Keeping a more horizontal position makes you more hydrodynamic. Distribute the weight as uniformly as possible from side to side; you should never notice that you put more weight on one side while driving. It would help if you also considered the weight of your dive gear and any other additional gear you might be wearing. I.e., gun belt or special equipment. Make sure it is balanced on your body, and it doesn’t shift when you are diving. The lower you wear your dive rig can cause a tendency to push the diver forward (upside down) in the water, so the placement of weight towards the back can help reverse this position, especially on the surface. Make sure any dive weight you put on can be easily removed in an emergency.

Besides ballast weight, the factors that affect your buoyancy are BC inflation, your trim, exposure suit, depth, and breathing control. Your ballast weight and your trim are the only two factors that, once you’ve selected them, stay put. Ballast is the amount of weight it takes to keep you neutral in the water. Trim is about the position of your body weight relative to the position of your weight. Sometimes when diving a rebreather, you can tape lead washers on it to help with your trip.

There is one more thing to understand that will help with your buoyancy. It is controlling your breathing. Make sure you maintain proper breathing. Take relaxed breaths. This allows you to maintain control over your buoyancy.

To determine the amount of weight you need, you can take your body weight, the diving suit you will use, the weight of your equipment, and the environment you are diving in salt or freshwater. If you use about 10 percent of your body weight, that is a good starting point for a full 5 mm or more and for a 3 mm suit, use 5 percent of your body weight.

Drysuits and thick neoprene suits require more ballast to counteract the increased buoyancy of those suits compared to the thinnest. Body composition (the muscular density, for example) will also influence the necessary weight.
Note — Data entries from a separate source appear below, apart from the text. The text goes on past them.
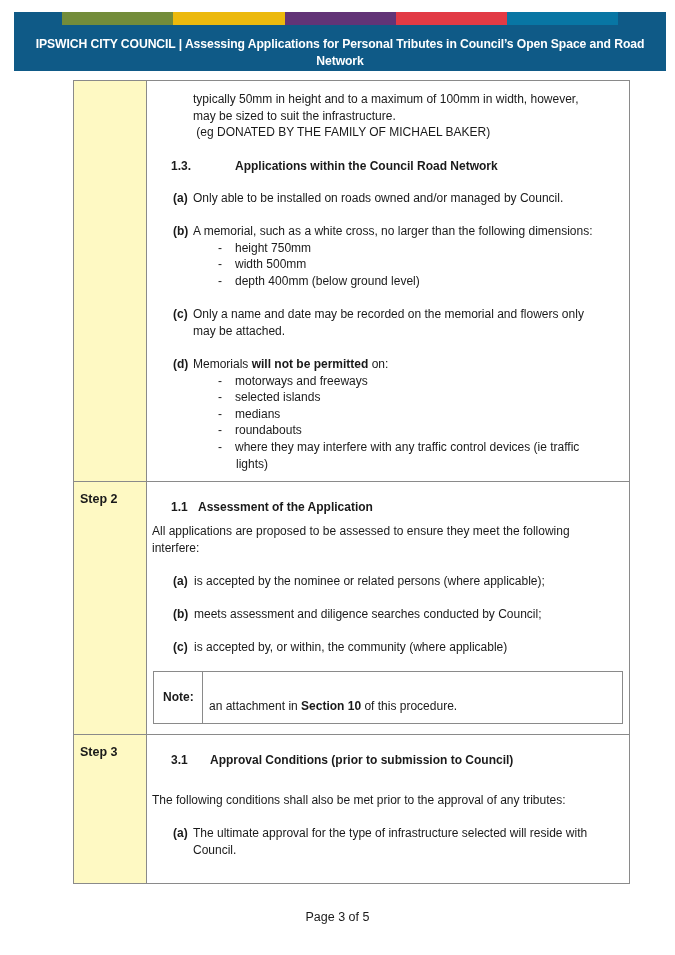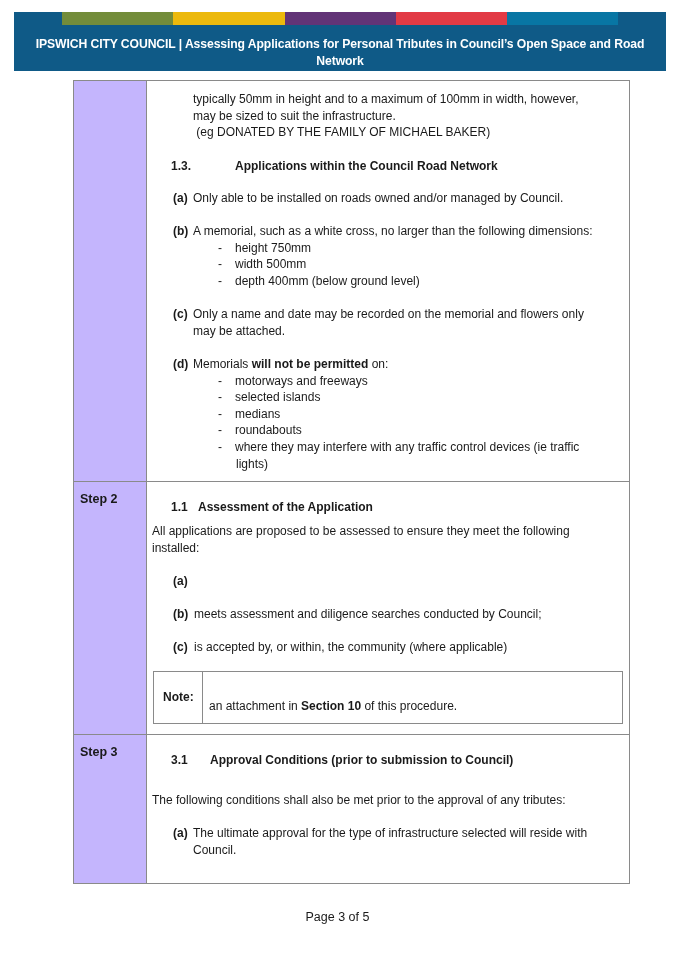--- a/index.html
+++ b/index.html
@@ -19,7 +19,7 @@
   .tbl { position: absolute; left: 73px; top: 80px; width: 555px; border: 1px solid #8a8a8a; }
   .row { position: relative; border-top: 1px solid #8a8a8a; }
   .row:first-child { border-top: none; }
-  .step { position: absolute; left: 0; top: 0; bottom: 0; width: 72px; background: #c4b5fd; border-right: 1px solid #8a8a8a; }
+  .step { position: absolute; left: 0; top: 0; bottom: 0; width: 72px; background: #fef9c3; border-right: 1px solid #8a8a8a; }
   .step-label { position: absolute; left: 6px; top: 10px; font-weight: bold; font-size: 12.5px; }
   .content { margin-left: 73px; position: relative; font-size: 12px; line-height: 16.7px; }
   .abs { position: absolute; white-space: nowrap; }

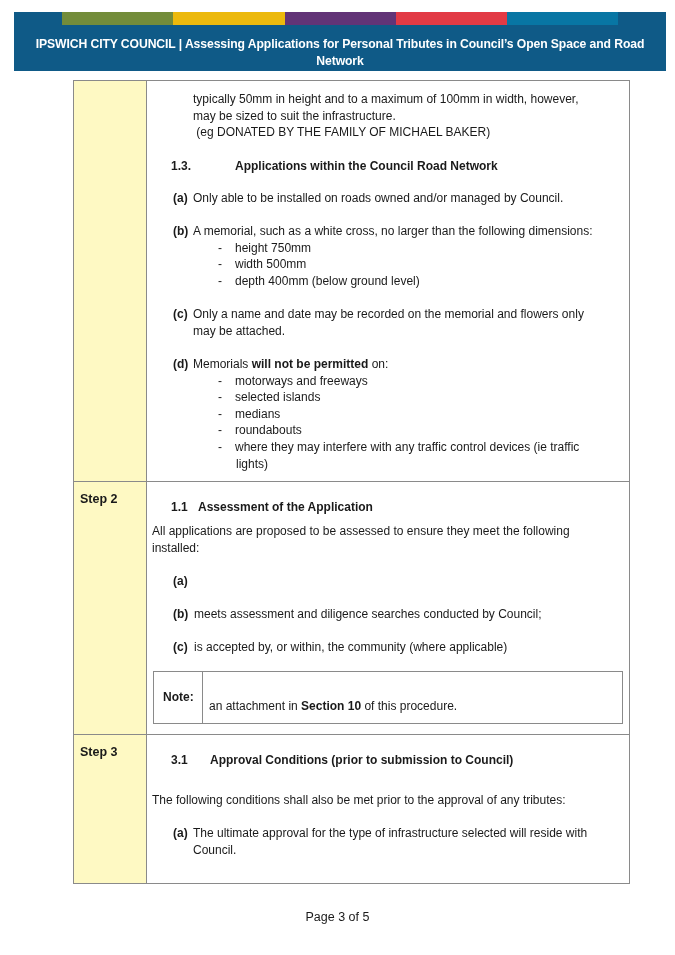--- a/index.html
+++ b/index.html
@@ -97,7 +97,7 @@
       <div class="abs b" style="left:24px;top:17px">1.1</div>
       <div class="abs" style="left:5px;top:41px">All applications are proposed to be assessed to ensure they meet the following</div>
       <div class="abs b" style="left:51px;top:17px">Assessment of the Application</div>
-      <div class="abs" style="left:5px;top:58px">installed:</div>
+      <div class="abs" style="left:5px;top:58px">interfere:</div>
 
       <div class="abs b" style="left:26px;top:91px">(a)</div>
       <div class="abs b" style="left:26px;top:124px">(b)</div>

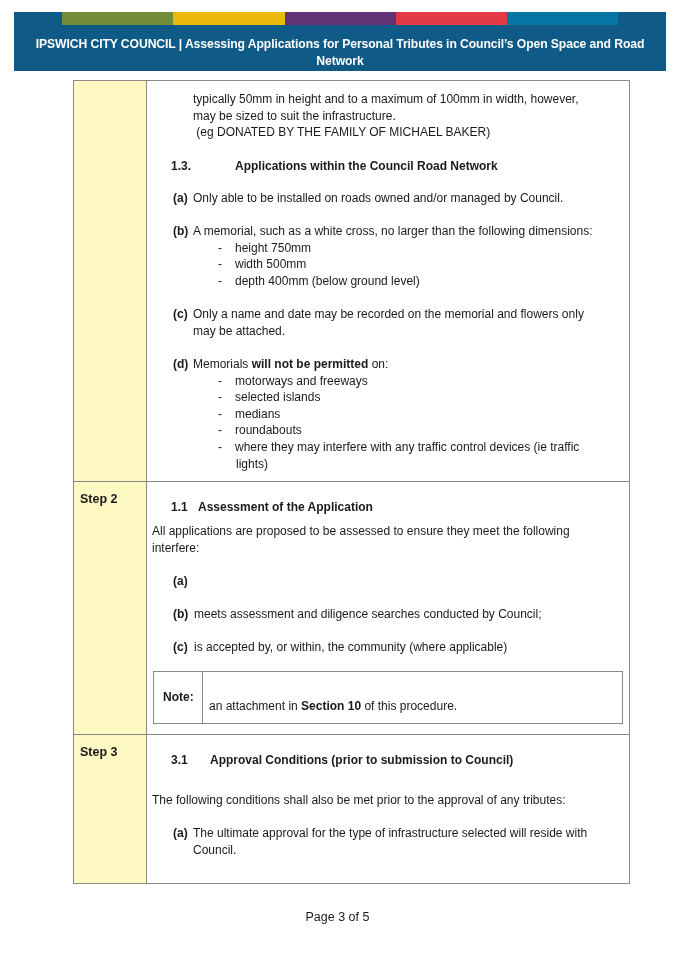--- a/index.html
+++ b/index.html
@@ -100,6 +100,7 @@
       <div class="abs" style="left:5px;top:58px">interfere:</div>
 
       <div class="abs b" style="left:26px;top:91px">(a)</div>
+      <div class="abs" style="left:47px;top:91px">is accepted by the nominee or related persons (where applicable);</div>
       <div class="abs b" style="left:26px;top:124px">(b)</div>
       <div class="abs" style="left:47px;top:124px">meets assessment and diligence searches conducted by Council;</div>
       <div class="abs b" style="left:26px;top:157px">(c)</div>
Remember, fat floats, muscle sinks.

Remember to calculate everything you will use and wear on your dive if you are doing a long drive and plan to leave or remove something halfway thru your dive. Say conducting a ship attack, and you are taking limpets off. Plan for the whole dive, not just the start when you will be at your heaviest; plan if you are carrying something that you plan to leave behind, how will that affect your extraction. To check your buoyancy, get into the water deep enough to stay in an upright position without treading and releasing all air from the vest. Inhale, normally, the surface of the water must be at the level of your eyes. When you exhale, you should sink until the water covers your head and inhale again. You should emerge once again until the level of the eyes. Adjust your weight in small increments, about 1 pound at a time. You can use a weight with a snap link or just some weight with some 550 cord on it. Make sure you don’t just put all the weight you are adding to one side. Try and use this time to even yourself out and set your trim also. I have also seen people tap lead washers to the front of their rebreather to help even them out. The rule of thumb is never add more than 10Lbs. that can’t be released.

Once you get your ballast weight and trim dialed in, you will be ahead of about 75% of all divers toward perfect buoyancy control. Now you can fine-tune your BC inflation to compensate for the very predictable changes due to breathing down your tank and changing depth.

Lastly, there are advanced classes that you can take that focus on advanced skills like this. This may seem like a lot of work, but it will help make diving a lot better and make you more efficient at your job.